What products are sensitive to prices and what are not?
How income affects purchasing behavior of the consumers?
These fundamental questions can be answered with the help of consumer behavior model. The answers are essential not only in managerial economics, microeconomics but also in financial management.
The simplest way to understand consumer behavior model is given by Robert S. Pindyck and Daniel L. Rubinfeld in their famous text book “Microeconomics”. They have mentioned three steps which can help us to understand the concept.
Why consumers prefer one product over the other? What are the factors which help us to compare products of the same category with almost identical prices? When you remain indifferent to these factors and when you become oversensitive?
These questions help us to understand consumer preferences for a product over the other.

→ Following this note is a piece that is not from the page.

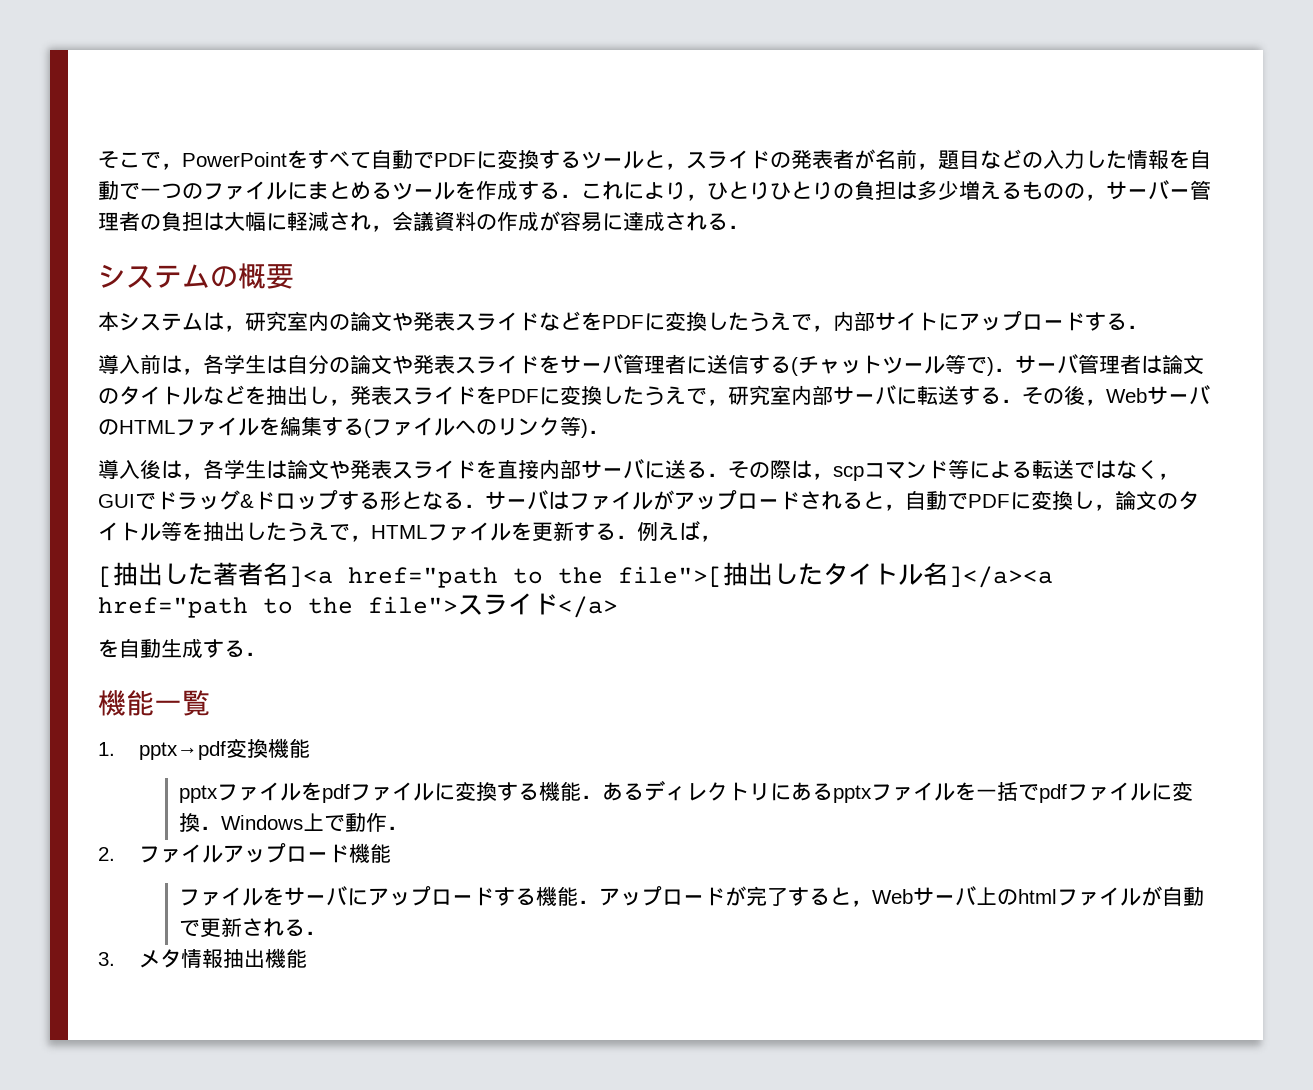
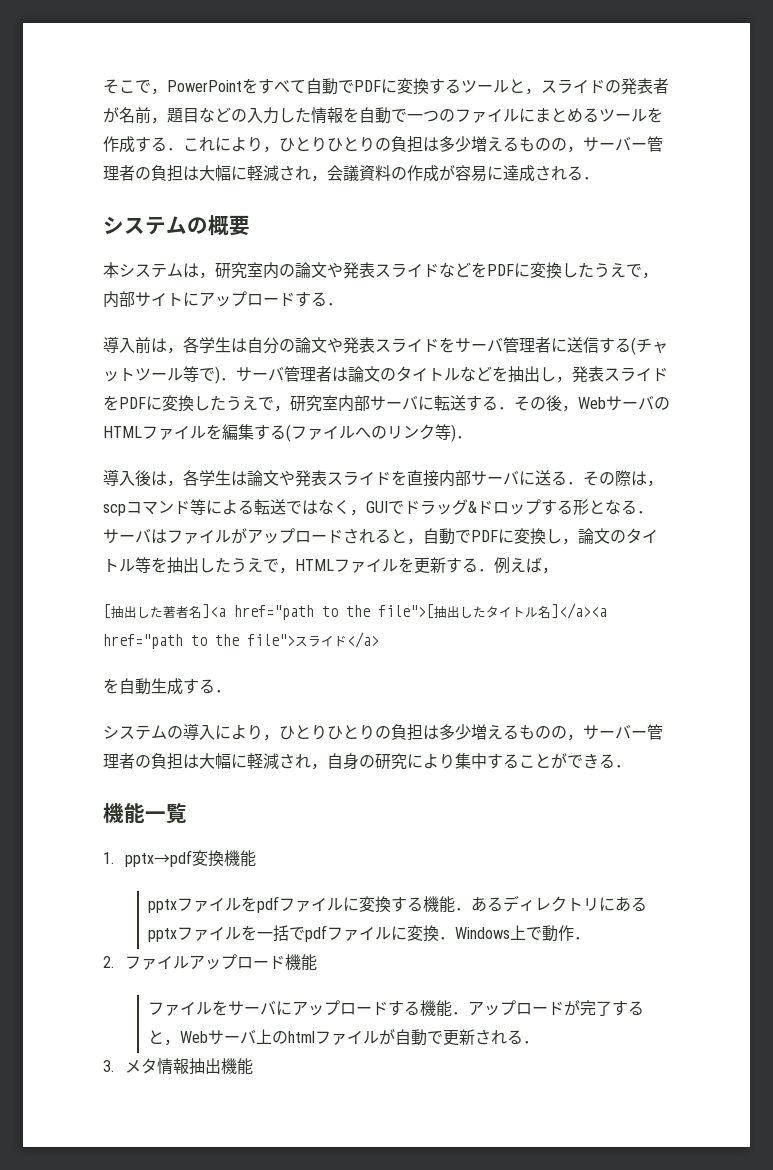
+ システムの導入により，ひとりひとりの負担は多少増えるものの，サーバー管理者の負担は大幅に軽減され，自身の研究により集中することができる．

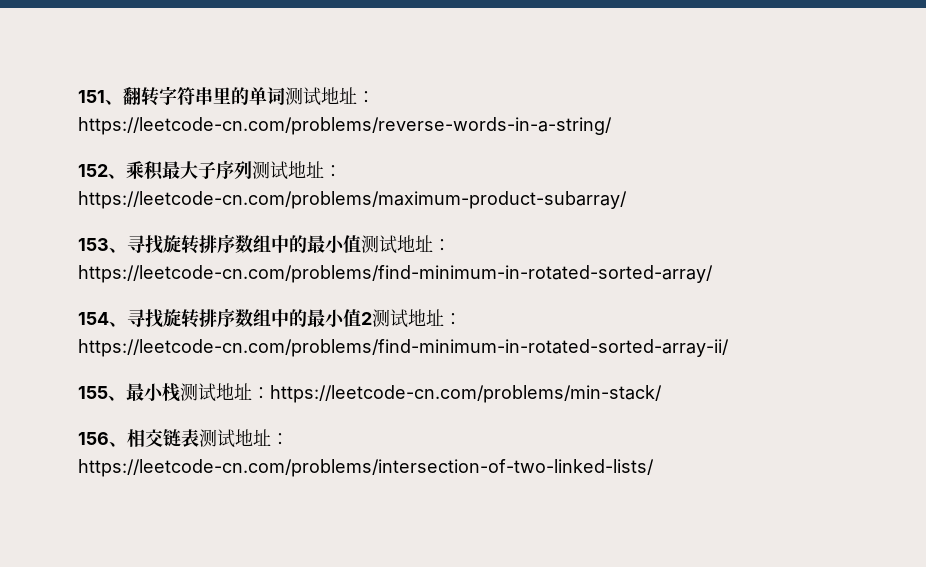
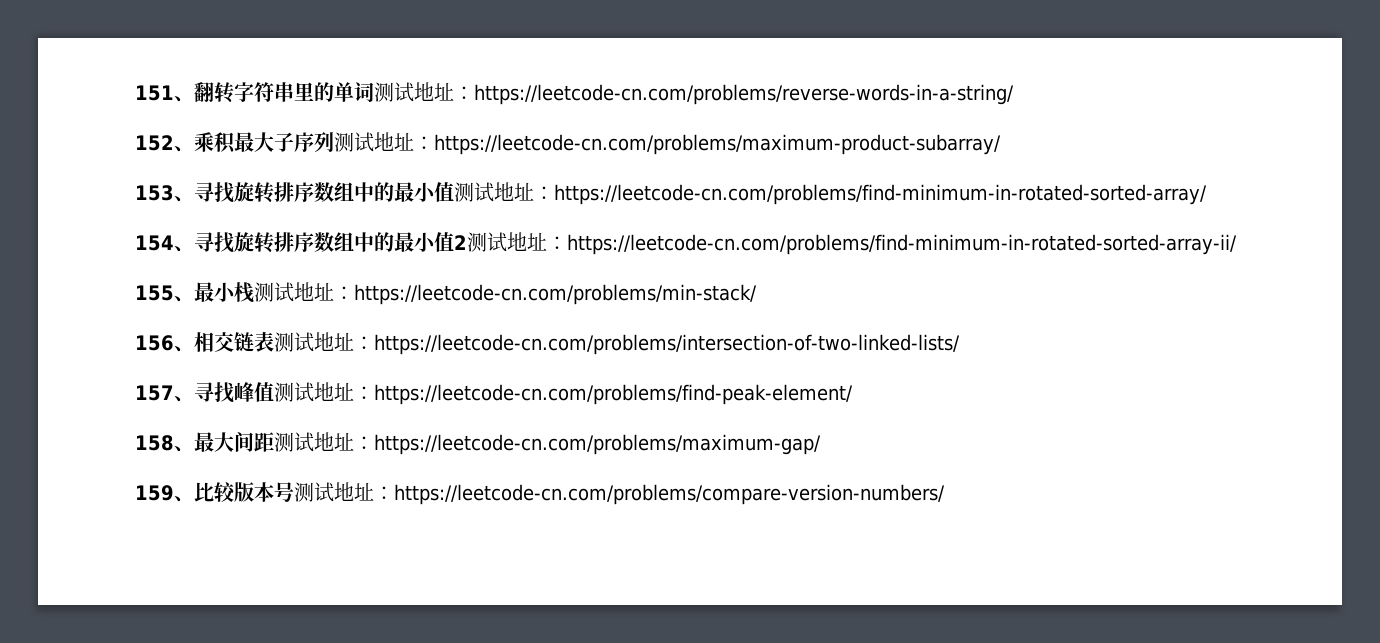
+ 157、寻找峰值测试地址：https://leetcode-cn.com/problems/find-peak-element/
+ 158、最大间距测试地址：https://leetcode-cn.com/problems/maximum-gap/
+ 159、比较版本号测试地址：https://leetcode-cn.com/problems/compare-version-numbers/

Robert S. Pindyck and Daniel L. Rubinfeld quote a basket of different items which may contain various things of same or different categories. It may include grocery and food items as well as the cost of your residence. It may also carry bills of day to day utilities. Such kind of imaginary basket helps us to analyze consumer preferences with the same type of parameters.
Your income level plays a significant role in your choice. The primary need of human beings is food. When we don’t have food how can we afford to visit Phu Quoc island in Vietnam (which is otherwise a priceless luxury)? Most of our choices remain within our budget constraints. This is why most of the promotions on television focus upon different income groups. When we place budget constraints and consumer preferences, side by side, we get a somewhat better picture of factors behind consumer behavior. However, the story becomes obvious when we go to the third step.
Consumer choice follows the rule of maximization of satisfaction. Every consumer tries to remain within his budgetary constraints while making a preference for maximum satisfaction. When we place consumer choice alongside consumer preferences and budget constraints we get a pretty good concept of consumer behavior model.